The coded message as seen in figure 8 is, "Let me help. Give me choices." When I feel that moment of challenge, I pretend the child has on the ball cap or the T-shirt that has the coded message on it. Some young children tend to need to have more power, so we want to give them personal, positive feelings of capability. It is helpful to give them more choices, within limits, because we are firm and kind at the same time. For example, "Would you like oatmeal or a granola bar? "Would you like to start with the blocks or do you want to go pick up the books?" Anytime we can provide choices and let them help, the more that tip of the iceberg will melt underneath the water's surface.
 
Figure 8. Misguided power, from www.positivediscipline.com.

Revenge

The third goal of misbehavior is revenge. As seen in figure 9, the mistaken belief of revenge is, "I do not belong and that hurts, so I will get even by hurting others." The adult feeling is usually disbelief or hurt. The coded message is, "I am hurting. Validate my feelings." As an adult, when we feel hurt, our first instinct is often to give empathy. When the child is in a revenge cycle, or hurting, they are so fragile. They need their feelings validated, and again, they need connection before correction, which is the key fundamental of positive discipline.

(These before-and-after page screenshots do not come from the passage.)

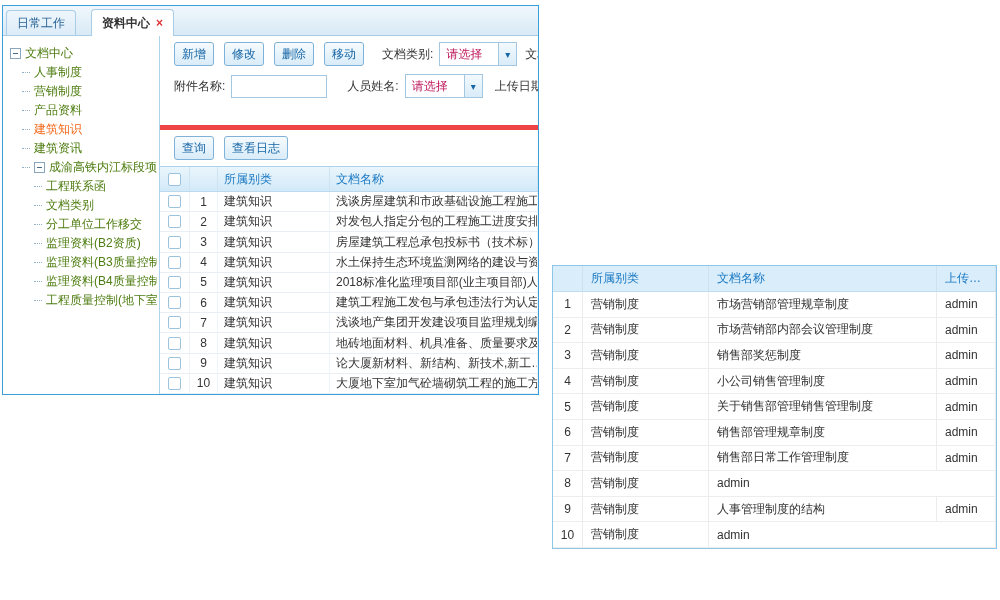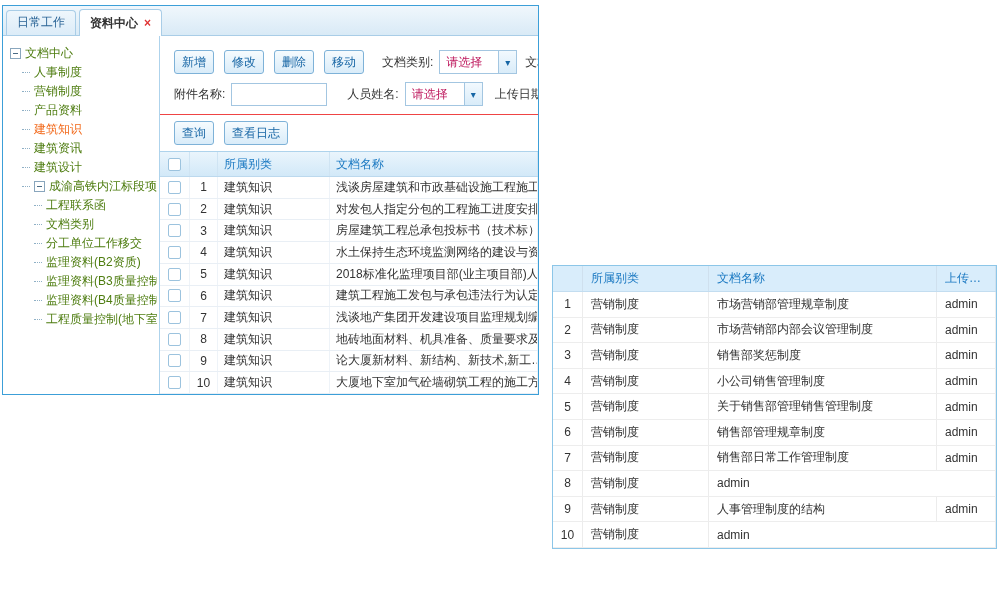--- a/index.html
+++ b/index.html
@@ -11,7 +11,7 @@
   .left-panel{position:absolute;left:2px;top:5px;width:537px;height:390px;
     border:1px solid #3c9fd8;background:#fff;display:flex;flex-direction:column;overflow:hidden;}
   .tab-strip{flex:0 0 30px;background:linear-gradient(#f0f7fc,#d9eaf6);
-    border-bottom:1px solid #a9cde7;display:flex;align-items:center;padding:3px 3px 0;gap:3px;}
+    border-bottom:1px solid #a9cde7;display:flex;align-items:flex-end;padding:3px 3px 0;gap:15px;}
   .tab{height:25px;padding:0 10px;display:flex;align-items:center;gap:6px;
     border:1px solid #a9cde7;border-bottom:none;border-radius:4px 4px 0 0;
     background:linear-gradient(#eef6fc,#dcecf8);color:#2a6496;cursor:pointer;white-space:nowrap;position:relative;}

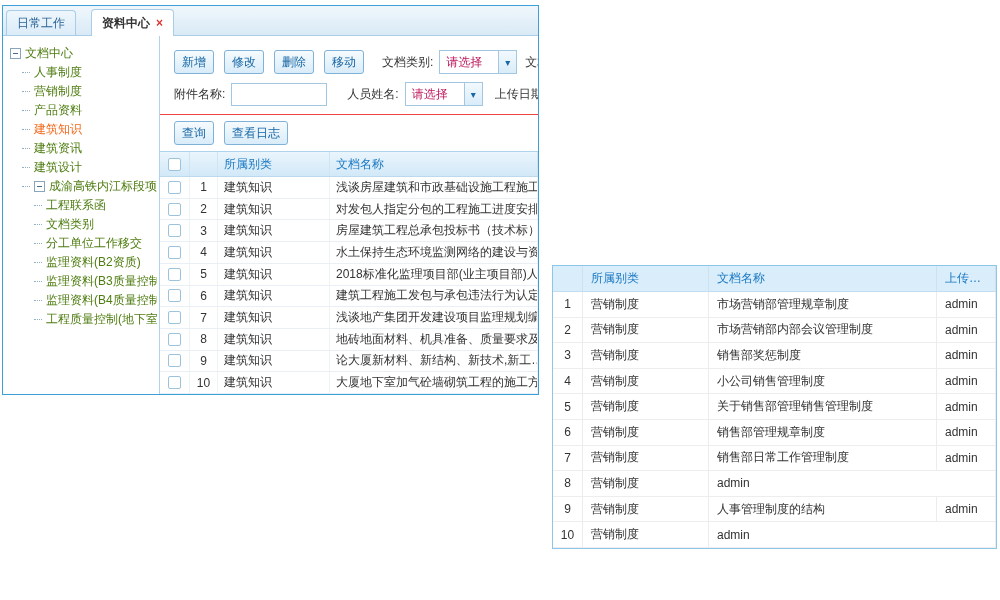--- a/index.html
+++ b/index.html
@@ -33,7 +33,7 @@
 
   
   .content{flex:1;min-width:0;display:flex;flex-direction:column;background:#fff;}
-  .filter-area{padding:14px 0 0 14px;}
+  .filter-area{padding:6px 0 0 14px;}
   .filter-row{display:flex;align-items:center;margin-bottom:8px;white-space:nowrap;overflow:hidden;}
   .btn{height:24px;padding:0 7px;border:1px solid #7eb2d8;border-radius:3px;
     background:linear-gradient(#f6fbfe,#d9ecf9);color:#1766a5;font-size:12px;

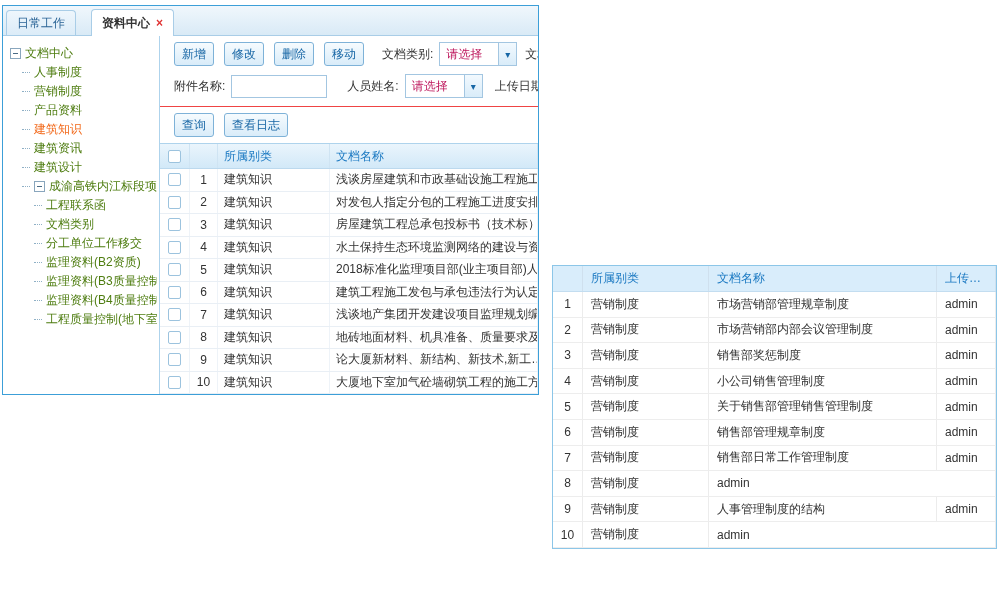--- a/index.html
+++ b/index.html
@@ -48,7 +48,7 @@
     color:#1766a5;font-size:10px;cursor:pointer;}
   .text-input{width:96px;height:23px;border:1px solid #a3c6e1;padding:0 4px;
     font-family:inherit;font-size:12px;}
-  .query-row{padding:6px 0 6px 14px;border-top:1px solid #ef4444;display:flex;align-items:flex-start;}
+  .query-row{padding:6px 0 6px 14px;border-top:5px solid #ef4444;display:flex;align-items:flex-start;margin-top:19px;}
 
   
   .grid{flex:1;display:flex;flex-direction:column;border-top:1px solid #aed3ec;

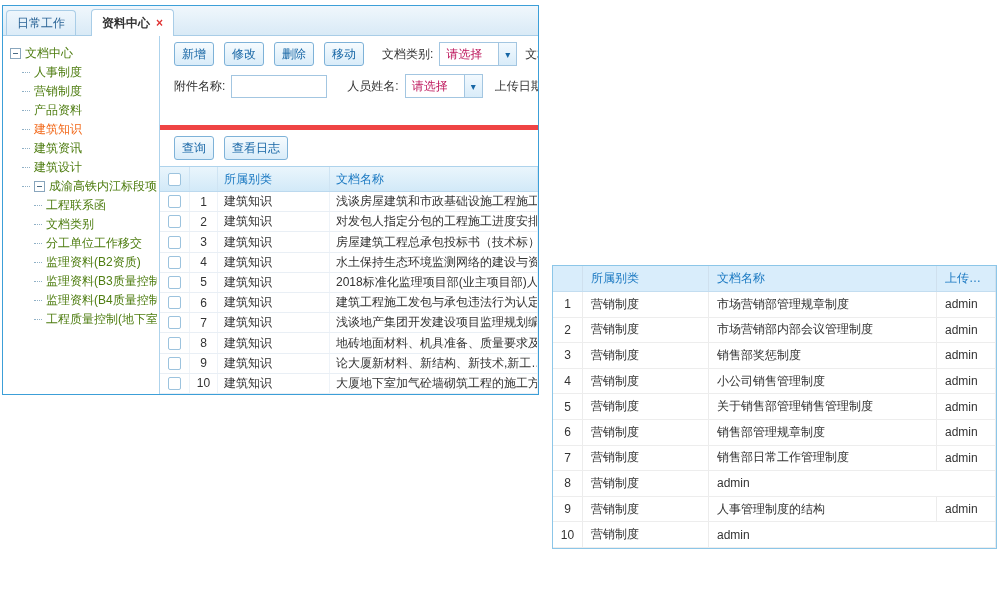--- a/index.html
+++ b/index.html
@@ -116,7 +116,6 @@
 
           <div class="tree-node lvl1 dash">建筑资讯</div>
 
-          <div class="tree-node lvl1 dash">建筑设计</div>
         </div>
       <div class="tree-node lvl1 dash">
         <span class="minus-box"></span>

They need connection to fill that sense of belonging because when belonging goes up, stress goes down. They need empathy. We need to do some repair before we can move on to discipline for teaching.
 
Figure 9. Revenge, from www.positivediscipline.com.

Assumed Inadequacy

The final goal of misbehavior is assumed inadequacy. In very young children, sometimes we see avoidance, whether it is the avoidance of going into the circle or of getting in line. The mistaken belief as seen in figure 10 is, "I give up! Leave me alone!"
 
This is very rare in an early childhood setting, but sometimes if young children have learning disabilities that are not yet diagnosed or speech issues that have not been addressed, they can become very discouraged and want to give up. The coded message on the cap is, "Do not give up on me. Show me small steps." Breaking things down, using encouragement, and focusing on the direction of growth moving forward will help these children.
 
Figure 10. Assumed inadequacy, from www.positivediscipline.com.
 
One of my favorite quotes is by Maya Angelou, who I was blessed to have at the University of Wake Forest when I was an undergraduate. She said, "I have learned that people will forget what you said, people will forget what you did, but people will never forget how you made them feel." This has been so important to me, especially when working with young children because they sense adult frustration and if you believe in them or have faith. Remembering the guiding principle that we want to build the relationship and keep that sense of connection in place is so important as we discipline and teach young children.

Class Meetings

The final, but most important tool in positive discipline, especially in schools and early childhood centers, is class meetings. As soon as students can sit up, I recommend getting in a circle as often as possible. If there are enough adults to be involved, you can even put really young children in your lap or in their high chairs in a circle to build that sense of community. There is so much research that focuses on having circle time that is reflective and not about direct instruction and builds that sense of community and belonging. The CDC points out that when there is a high sense of connection in a learning environment, students are more engaged, academic learning is improved, older students' school absentees decrease, and there are less bullying and fighting incidents.
 
Positive discipline class meetings are an opportunity for children to learn and practice many skills. These skills are the same as on the characteristics and life skills that we brainstormed at the beginning of our hour together. They include:
  • Listening skills
  • Brainstorming skills
  • Problem-solving skills
  • Mutual respect
  • The value of cooling off before solving a problem (Problems are put on the class meeting agenda so a cooling off period takes place before focusing on solutions to the challenge.)
  • Concern for others
  • Cooperation
  • Accountability in a safe environment (People don’t worry about admitting mistakes when they know they will be supported to find solutions instead of experiencing blame, shame, or pain.)
  • How to choose solutions that are respectful to everyone concerned
  • Social interest
  • That mistakes are wonderful opportunities to learn
Positive discipline class meetings, which we advocate daily, help give an opportunity on a regular basis to help children connect. In the beginning, you might use puppets to start building language skills for young children to be able to give compliments and show appreciation. Prior to expressive language development, there may be modeling of these building blocks for class meetings. Being in a circle where everyone can see eye to eye helps to start building appreciation for one another, and as developmentally appropriate, being able to have children work together to solve their problems.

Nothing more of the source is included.